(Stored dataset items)

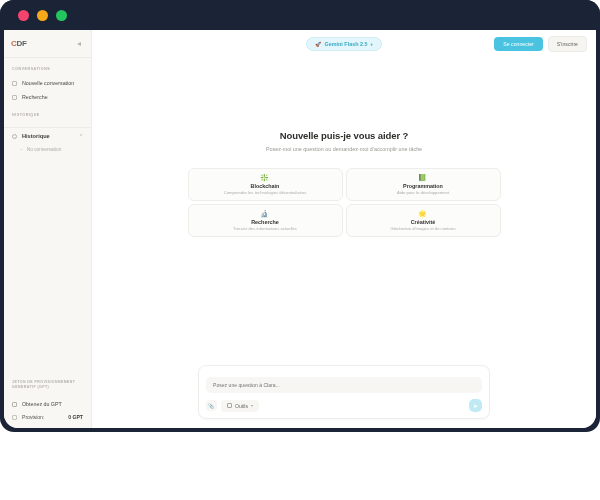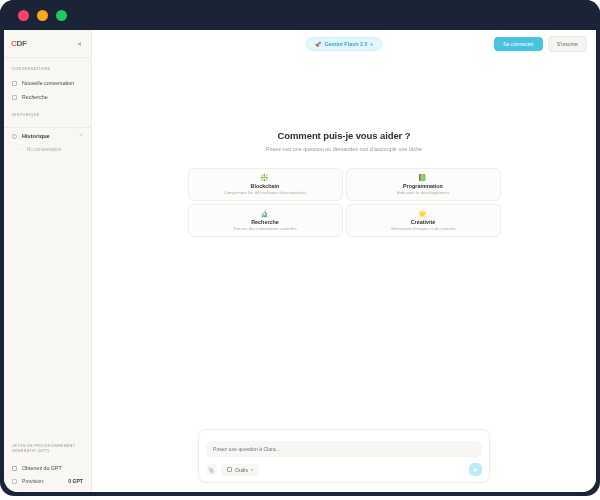--- a/index.html
+++ b/index.html
@@ -4,21 +4,21 @@
 <style>
   * { margin:0; padding:0; box-sizing:border-box; }
   html,body {
     width:600px; height:500px;
     font-family:"Liberation Sans", sans-serif;
     background:#ffffff;
     overflow:hidden;
   }
   .window {
     position:relative;
-    width:600px; height:496px;
+    width:600px; height:432px;
     background:#1b2337;
     border-radius:14px;
     overflow:hidden;
     display:flex; flex-direction:column;
   }
   
   .titlebar {
     height:30px; flex:0 0 30px;
     background:#1b2337;
     display:flex; align-items:center;
@@ -308,21 +308,21 @@
           <span>Gemini Flash 2.5</span>
           <span class="cv">▾</span>
         </div>
         <div class="top-actions">
           <div class="btn-primary">Se connecter</div>
           <div class="btn-ghost">S'inscrire</div>
         </div>
       </div>
 
       <div class="hero">
-        <div class="hero-title">Comment puis-je vous aider ?</div>
+        <div class="hero-title">Nouvelle puis-je vous aider ?</div>
         <div class="hero-sub">Posez-moi une question ou demandez-moi d'accomplir une tâche</div>
 
         <div class="cards">
           <div class="card">
             <div class="emo">❇️</div>
             <div class="t">Blockchain</div>
             <div class="d">Comprendre les technologies décentralisées</div>
           </div>
           <div class="card">
             <div class="emo">📗</div>

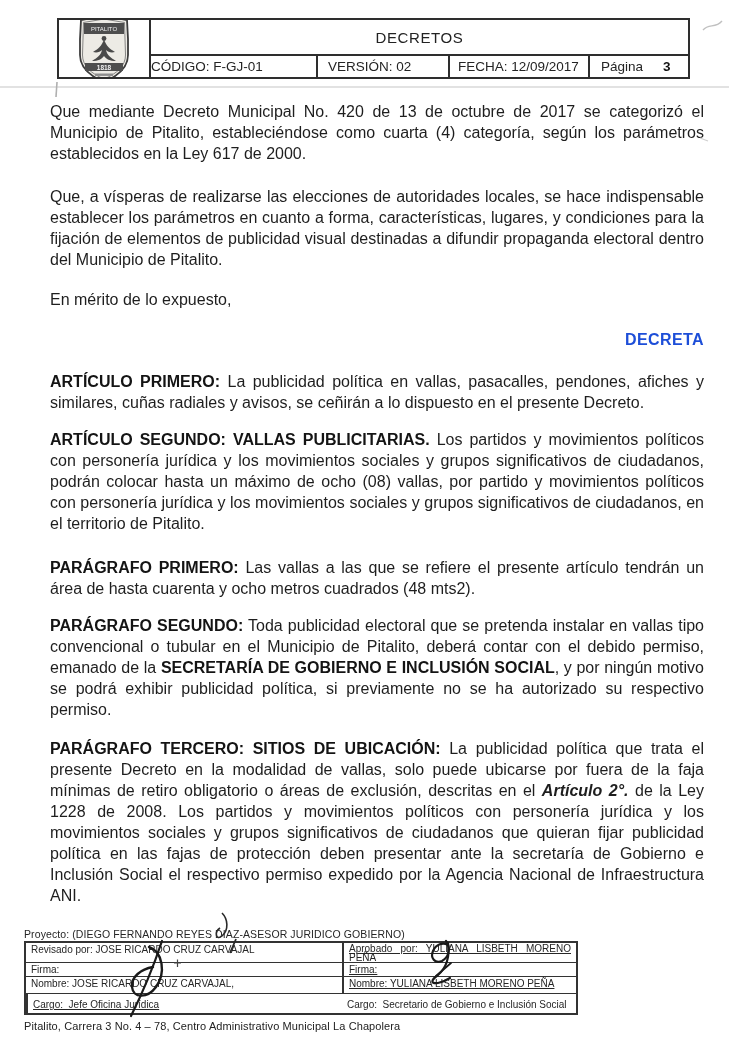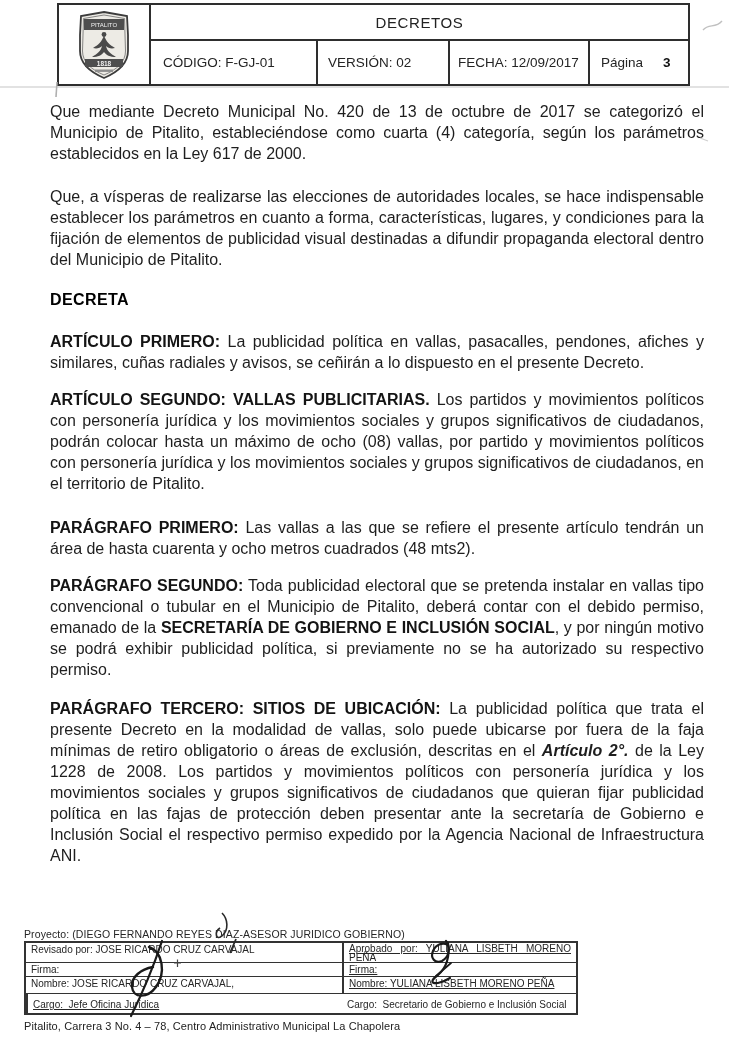--- a/index.html
+++ b/index.html
@@ -3,47 +3,47 @@
 <meta charset="utf-8">
 <style>
   html,body{margin:0;padding:0;background:#9a9a9a;}
   .page{
     position:relative;width:729px;height:1057px;background:#ffffff;
     font-family:"Liberation Sans",sans-serif;color:#1d1d1d;overflow:hidden;
     margin:0 auto;
   }
   
   .header-table{
-    position:absolute;left:57px;top:3px;width:633px;height:83px;
+    position:absolute;left:57px;top:18px;width:633px;height:61px;
     display:grid;grid-template-columns:90px 167px 132px 140px 1fr;
     grid-template-rows:34px 1fr;border:2px solid #2e2e2e;box-sizing:border-box;
   }
   .hcell{display:flex;align-items:center;box-sizing:border-box;overflow:hidden;}
   .logo-cell{grid-column:1;grid-row:1/3;justify-content:center;}
   .title-cell{grid-column:2/6;grid-row:1;border-left:2px solid #2e2e2e;justify-content:center;
     font-size:15px;letter-spacing:.6px;color:#222;}
   .meta-cell{grid-row:2;border-top:2px solid #2e2e2e;border-left:2px solid #2e2e2e;
     font-size:13.5px;color:#242424;}
-  .c-codigo{grid-column:2;padding-left:12px;}
+  .c-codigo{grid-column:2;}
   .c-version{grid-column:3;padding-left:10px;}
   .c-fecha{grid-column:4;padding-left:8px;}
   .c-pagina{grid-column:5;padding-left:11px;gap:20px;}
   .c-pagina b{font-weight:bold;color:#111;}
   .scan-underline{position:absolute;left:0;top:86px;width:729px;height:2px;background:#e2e2e2;}
   
   .body-text{
     position:absolute;left:30px;top:101px;width:654px;
     font-size:16px;line-height:21px;text-align:justify;color:#1e1e1e;margin-left:20px;
   }
   .body-text p{margin:0;}
   .body-text b{color:#141414;}
   .p-categoria{margin-bottom:22px !important;}
   .p-visperas{margin-bottom:19px !important;}
   .p-merito{margin-bottom:19px !important;text-align:left;}
-  .p-decreta{margin-bottom:21px !important;text-align:left;font-weight:bold;letter-spacing:.4px;color:#000000;}
+  .p-decreta{margin-bottom:21px !important;text-align:right;font-weight:bold;letter-spacing:.4px;color:#1d4ed8;}
   .p-art1{margin-bottom:16px !important;}
   .p-art2{margin-bottom:23px !important;}
   .p-par1{margin-bottom:16px !important;}
   .p-par2{margin-bottom:18px !important;}
   .p-par3{margin-bottom:0 !important;}
   .bi{font-weight:bold;font-style:italic;}
   
   .proyecto-line{
     position:absolute;left:24px;top:928px;width:660px;
     font-size:10.5px;color:#262626;letter-spacing:.1px;
@@ -94,20 +94,21 @@
       <b>3</b>
       <span>de</span>
       <b>8</b>
     </div>
   </div>
   <div class="scan-underline"></div>
 
   <div class="body-text">
     <p class="p-categoria">Que mediante Decreto Municipal No. 420 de 13 de octubre de 2017 se categorizó el Municipio de Pitalito, estableciéndose como cuarta (4) categoría, según los parámetros establecidos en la Ley 617 de 2000.</p>
     <p class="p-visperas">Que, a vísperas de realizarse las elecciones de autoridades locales, se hace indispensable establecer los parámetros en cuanto a forma, características, lugares, y condiciones para la fijación de elementos de publicidad visual destinadas a difundir propaganda electoral dentro del Municipio de Pitalito.</p>
+    <p class="p-merito">En mérito de lo expuesto,</p>
     <p class="p-decreta">DECRETA</p>
     <p class="p-art1"><b>ARTÍCULO PRIMERO:</b><span> La publicidad política en vallas, pasacalles, pendones, afiches y similares, cuñas radiales y avisos, se ceñirán a lo dispuesto en el presente Decreto.</span></p>
     <p class="p-art2"><b>ARTÍCULO SEGUNDO: VALLAS PUBLICITARIAS.</b><span> Los partidos y movimientos políticos con personería jurídica y los movimientos sociales y grupos significativos de ciudadanos, podrán colocar hasta un máximo de ocho (08) vallas, por partido y movimientos políticos con personería jurídica y los movimientos sociales y grupos significativos de ciudadanos, en el territorio de Pitalito.</span></p>
     <p class="p-par1"><b>PARÁGRAFO PRIMERO:</b><span> Las vallas a las que se refiere el presente artículo tendrán un área de hasta cuarenta y ocho metros cuadrados (48 mts2).</span></p>
     <p class="p-par2"><b>PARÁGRAFO SEGUNDO:</b><span> Toda publicidad electoral que se pretenda instalar en vallas tipo convencional o tubular en el Municipio de Pitalito, deberá contar con el debido permiso, emanado de la </span><b>SECRETARÍA DE GOBIERNO E INCLUSIÓN SOCIAL</b><span>, y por ningún motivo se podrá exhibir publicidad política, si previamente no se ha autorizado su respectivo permiso.</span></p>
     <p class="p-par3"><b>PARÁGRAFO TERCERO: SITIOS DE UBICACIÓN:</b><span> La publicidad política que trata el presente Decreto en la modalidad de vallas, solo puede ubicarse por fuera de la faja mínimas de retiro obligatorio o áreas de exclusión, descritas en el </span><span class="bi">Artículo 2°.</span><span> de la Ley 1228 de 2008. Los partidos y movimientos políticos con personería jurídica y los movimientos sociales y grupos significativos de ciudadanos que quieran fijar publicidad política en las fajas de protección deben presentar ante la secretaría de Gobierno e Inclusión Social el respectivo permiso expedido por la Agencia Nacional de Infraestructura ANI.</span></p>
   </div>
 
   <div class="proyecto-line">Proyecto: (DIEGO FERNANDO REYES DIAZ-ASESOR JURIDICO GOBIERNO)</div>
 

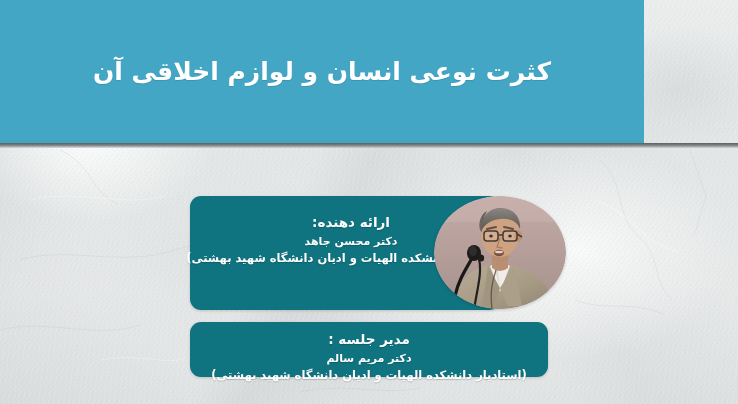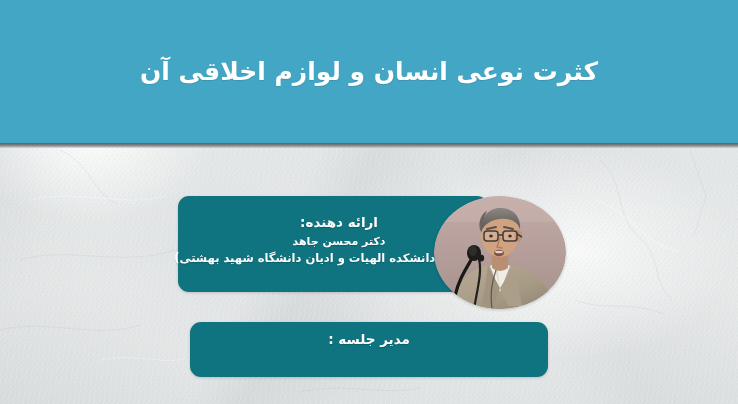--- a/index.html
+++ b/index.html
@@ -45,21 +45,21 @@
     position: absolute;
     inset: 0;
     opacity: 0.55;
   }
 
   
   .header {
     position: absolute;
     top: 0;
     left: 0;
-    width: 738px;
+    width: 644px;
     height: 143px;
     background: #44a6c5;
     display: flex;
     align-items: center;
     justify-content: center;
     z-index: 4;
   }
   .header-shadow {
     position: absolute;
     top: 143px;
@@ -100,24 +100,24 @@
   .card {
     position: absolute;
     background: #0f7480;
     border-radius: 11px;
     color: #ffffff;
     z-index: 2;
     box-shadow: 0 1px 3px rgba(0,0,0,0.16);
     direction: rtl;
   }
   .card-presenter {
-    left: 178px;
+    left: 190px;
     top: 196px;
     width: 310px;
-    height: 96px;
+    height: 114px;
     padding-top: 16px;
     box-sizing: border-box;
   }
   .card-chair {
     left: 190px;
     top: 322px;
     width: 358px;
     height: 55px;
     padding-top: 7px;
     box-sizing: border-box;
@@ -255,15 +255,17 @@
   </div>
 
   <div class="card card-presenter">
     <div class="card-line line-role">ارائه دهنده:</div>
     <div class="card-line line-name">دکتر محسن جاهد</div>
     <div class="card-line line-affil">(دانشیار دانشکده الهیات و ادیان دانشگاه شهید بهشتی)</div>
   </div>
 
   <div class="card card-chair">
     <div class="card-line line-role">مدیر جلسه :</div>
+    <div class="card-line line-name">دکتر  مریم سالم</div>
+    <div class="card-line line-affil">(استادیار دانشکده الهیات و ادیان دانشگاه شهید بهشتی)</div>
   </div>
 
 </div>
 
 </body></html>

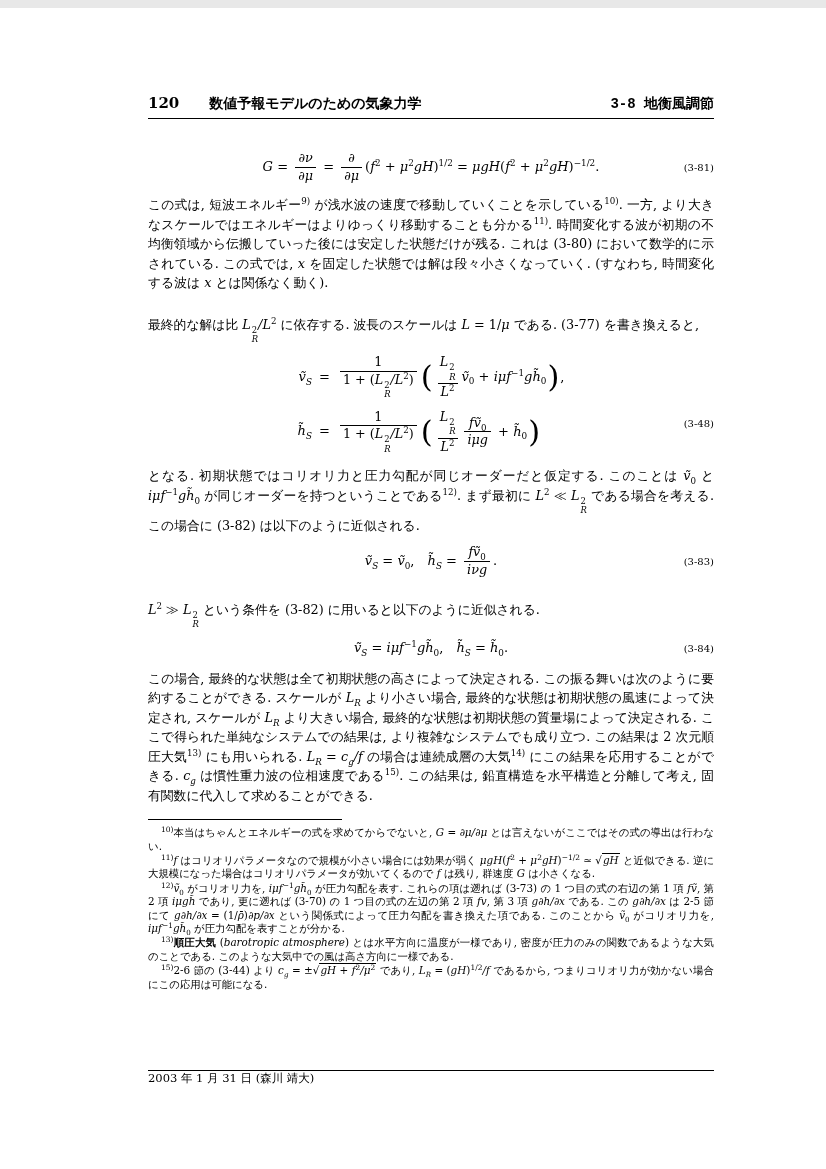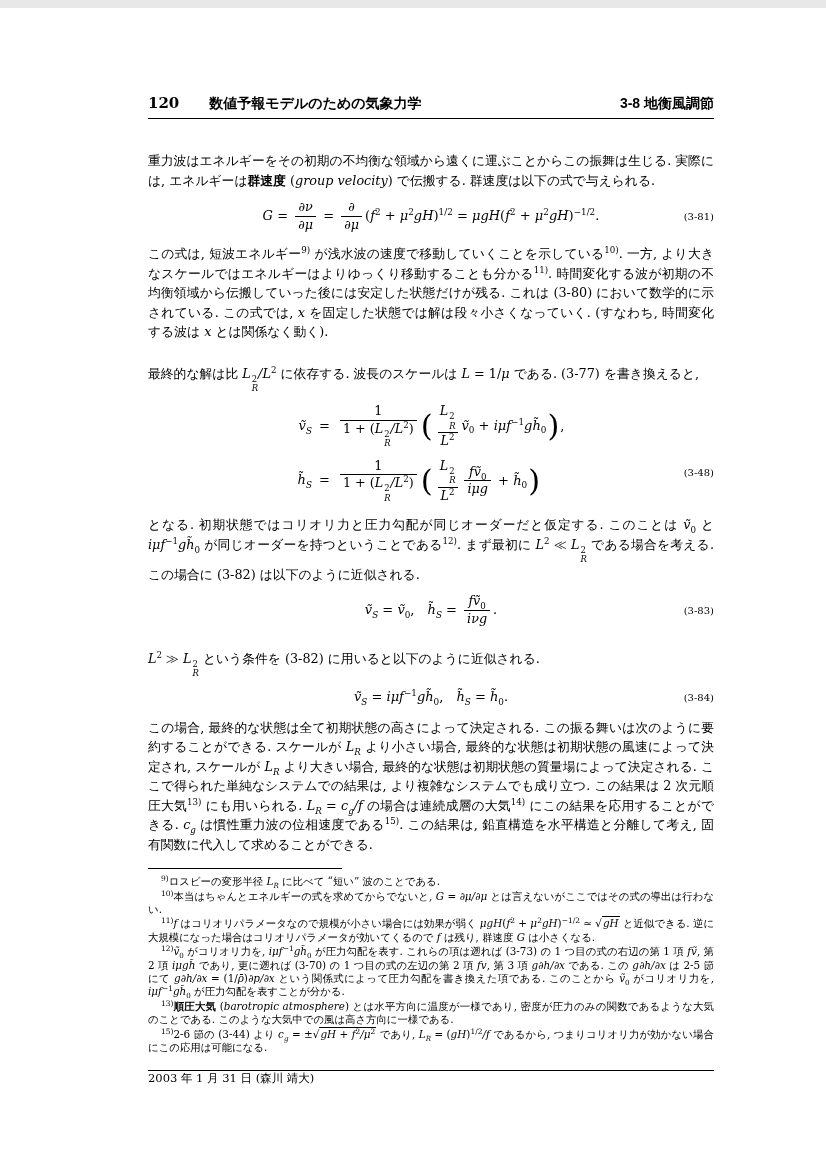--- a/index.html
+++ b/index.html
@@ -13,21 +13,21 @@
 
   
   .hdr {
     display:flex; justify-content:space-between; align-items:baseline;
     border-bottom:1.5px solid #000; padding-bottom:5px;
   }
   .hdr-left { display:flex; align-items:baseline; gap:30px; }
   .hdr-num { font-weight:bold; font-size:15px; }
   .hdr-title, .hdr-sec {
     font-weight:bold; font-size:14px;
-    font-family:Liberation Sans, sans-serif;
+    font-family:Liberation Mono, monospace;
   }
 
   
   .body { margin-top:32px; font-size:12.8px; line-height:19.5px; text-align:justify; }
   p.para { margin:0 0 9px 0; }
   p.gap-before { margin-top:22px; }
   .it { font-style:italic; }
   .bf { font-weight:bold; font-family:"Liberation Sans","DejaVu Sans",sans-serif; }
   sup { font-size:68%; line-height:0; }
   sub { font-size:68%; line-height:0; }
@@ -82,21 +82,20 @@
     <div class="hdr">
       <div class="hdr-left">
         <span class="hdr-num">120</span>
         <span class="hdr-title">数値予報モデルのための気象力学</span>
       </div>
       <span class="hdr-sec">3-8 地衡風調節</span>
     </div>
 
     <div class="body">
 
-      <p class="para">重力波はエネルギーをその初期の不均衡な領域から遠くに運ぶことからこの振舞は生じる. 実際には, エネルギーは<span class="bf">群速度</span> (<span class="it">group velocity</span>) で伝搬する. 群速度は以下の式で与えられる.</p>
 
       <div class="eq">
         <span class="eq-body"><span class="it">G</span> = <span class="frac">
               <span class="num"><span class="it">∂ν</span></span>
               <span class="den"><span class="it">∂μ</span></span>
             </span> = <span class="frac">
               <span class="num"><span class="it">∂</span></span>
               <span class="den"><span class="it">∂μ</span></span>
             </span>(<span class="it">f</span><sup>2</sup> + <span class="it">μ</span><sup>2</sup><span class="it">gH</span>)<sup>1/2</sup> = <span class="it">μgH</span>(<span class="it">f</span><sup>2</sup> + <span class="it">μ</span><sup>2</sup><span class="it">gH</span>)<sup>−1/2</sup>.</span>
         <span class="eq-tag">(3-81)</span>
@@ -172,21 +171,20 @@
         <span class="eq-tag">(3-84)</span>
       </div>
 
       <p class="para">この場合, 最終的な状態は全て初期状態の高さによって決定される. この振る舞いは次のように要約することができる. スケールが <span class="it">L</span><sub class="it">R</sub> より小さい場合, 最終的な状態は初期状態の風速によって決定され, スケールが <span class="it">L</span><sub class="it">R</sub> より大きい場合, 最終的な状態は初期状態の質量場によって決定される. ここで得られた単純なシステムでの結果は, より複雑なシステムでも成り立つ. この結果は 2 次元順圧大気<sup>13)</sup> にも用いられる. <span class="it">L</span><sub class="it">R</sub> = <span class="it">c</span><sub class="it">g</sub><span class="it">/f</span> の場合は連続成層の大気<sup>14)</sup> にこの結果を応用することができる. <span class="it">c</span><sub class="it">g</sub> は慣性重力波の位相速度である<sup>15)</sup>. この結果は, 鉛直構造を水平構造と分離して考え, 固有関数に代入して求めることができる.</p>
 
     </div>
 
     <div class="footnotes">
       <div class="fn-rule"></div>
       <div>
-          <div class="fn"><sup>9)</sup>ロスビーの変形半径 <span class="it">L</span><sub class="it">R</sub> に比べて “短い” 波のことである.</div>
           <div class="fn"><sup>10)</sup>本当はちゃんとエネルギーの式を求めてからでないと, <span class="it">G</span> = <span class="it">∂μ/∂μ</span> とは言えないがここではその式の導出は行わない.</div>
           <div class="fn"><sup>11)</sup><span class="it">f</span> はコリオリパラメータなので規模が小さい場合には効果が弱く <span class="it">μgH</span>(<span class="it">f</span><sup>2</sup> + <span class="it">μ</span><sup>2</sup><span class="it">gH</span>)<sup>−1/2</sup> ≃ <span class="sqrt"><span class="rad">√</span><span class="sqrt-body"><span class="it">gH</span></span></span> と近似できる. 逆に大規模になった場合はコリオリパラメータが効いてくるので <span class="it">f</span> は残り, 群速度 <span class="it">G</span> は小さくなる.</div>
           <div class="fn"><sup>12)</sup><span class="it">ṽ</span><sub>0</sub> がコリオリ力を, <span class="it">iμf</span><sup>−1</sup><span class="it">gh̃</span><sub>0</sub> が圧力勾配を表す. これらの項は遡れば (3-73) の 1 つ目の式の右辺の第 1 項 <span class="it">fṽ</span>, 第 2 項 <span class="it">iμgh̃</span> であり, 更に遡れば (3-70) の 1 つ目の式の左辺の第 2 項 <span class="it">fv</span>, 第 3 項 <span class="it">g∂h/∂x</span> である. この <span class="it">g∂h/∂x</span> は 2-5 節にて <span class="it">g∂h/∂x</span> = (1/<span class="it">ρ̄</span>)<span class="it">∂p/∂x</span> という関係式によって圧力勾配を書き換えた項である. このことから <span class="it">ṽ</span><sub>0</sub> がコリオリ力を, <span class="it">iμf</span><sup>−1</sup><span class="it">gh̃</span><sub>0</sub> が圧力勾配を表すことが分かる.</div>
           <div class="fn"><sup>13)</sup><span class="bf">順圧大気</span> (<span class="it">barotropic atmosphere</span>) とは水平方向に温度が一様であり, 密度が圧力のみの関数であるような大気のことである. このような大気中での風は高さ方向に一様である.</div>
           <div class="fn"><sup>15)</sup>2-6 節の (3-44) より <span class="it">c</span><sub class="it">g</sub> = ±<span class="sqrt"><span class="rad">√</span><span class="sqrt-body"><span class="it">gH</span> + <span class="it">f</span><sup>2</sup><span class="it">/μ</span><sup>2</sup></span></span> であり, <span class="it">L</span><sub class="it">R</sub> = (<span class="it">gH</span>)<sup>1/2</sup><span class="it">/f</span> であるから, つまりコリオリ力が効かない場合にこの応用は可能になる.</div>
         </div>
     </div>
 
   </div>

**Task item**: Print again, exactly, the lines of the records above from the first line through the line with "border-radius:14px;". No pictures.

**Result for this exercise**:
--- a/index.html
+++ b/index.html
@@ -4,21 +4,21 @@
 <style>
   * { margin:0; padding:0; box-sizing:border-box; }
   html,body {
     width:600px; height:500px;
     font-family:"Liberation Sans", sans-serif;
     background:#ffffff;
     overflow:hidden;
   }
   .window {
     position:relative;
-    width:600px; height:496px;
+    width:600px; height:432px;
     background:#1b2337;
     border-radius:14px;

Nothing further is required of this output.